_Task to carry out_
Please restate every record below word for word and skip the pictures.

Material provided: Begin

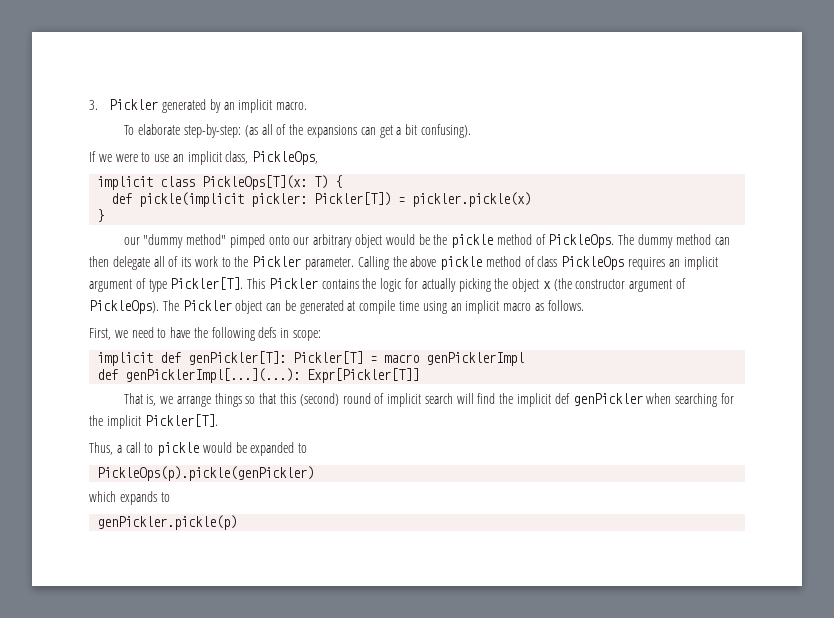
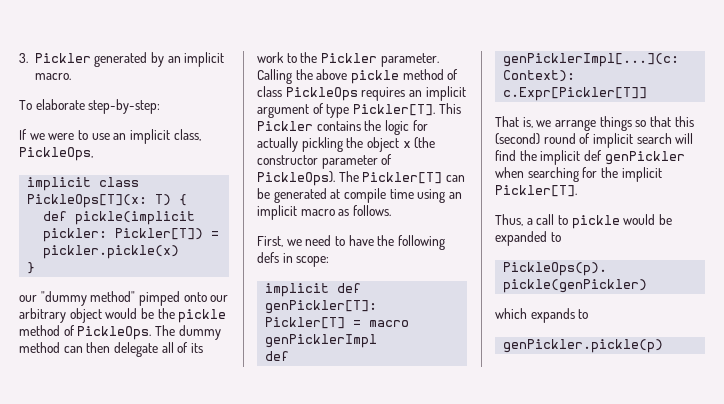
[244,124,471,138] (as all of the expansions can get a bit confusing). -> (161, 106) none
[458,278,491,292] picking -> [301,137,343,152] pickling
[629,279,673,292] argument -> [321,155,378,169] parameter
[182,300,263,314] Pickler object -> [362,172,443,184] Pickler[T]
[125,368,420,383] genPicklerImpl[...](...): Expr[Pickler[T]] -> [503,53,680,67] [503,70,576,82] [503,87,648,101] genPicklerImpl[...](c: Context): c.Expr[Pickler[T]]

Material provided: End

_Response area_
[244,124,471,138] (as all of the expansions can get a bit confusing). -> (161, 106) none
[458,278,491,292] picking -> [301,137,343,152] pickling
[629,279,673,292] argument -> [321,155,378,169] parameter
[182,300,263,314] Pickler object -> [362,172,443,184] Pickler[T]
[125,368,420,383] genPicklerImpl[...](...): Expr[Pickler[T]] -> [503,53,680,67] [503,70,576,82] [503,87,648,101] genPicklerImpl[...](c: Context): c.Expr[Pickler[T]]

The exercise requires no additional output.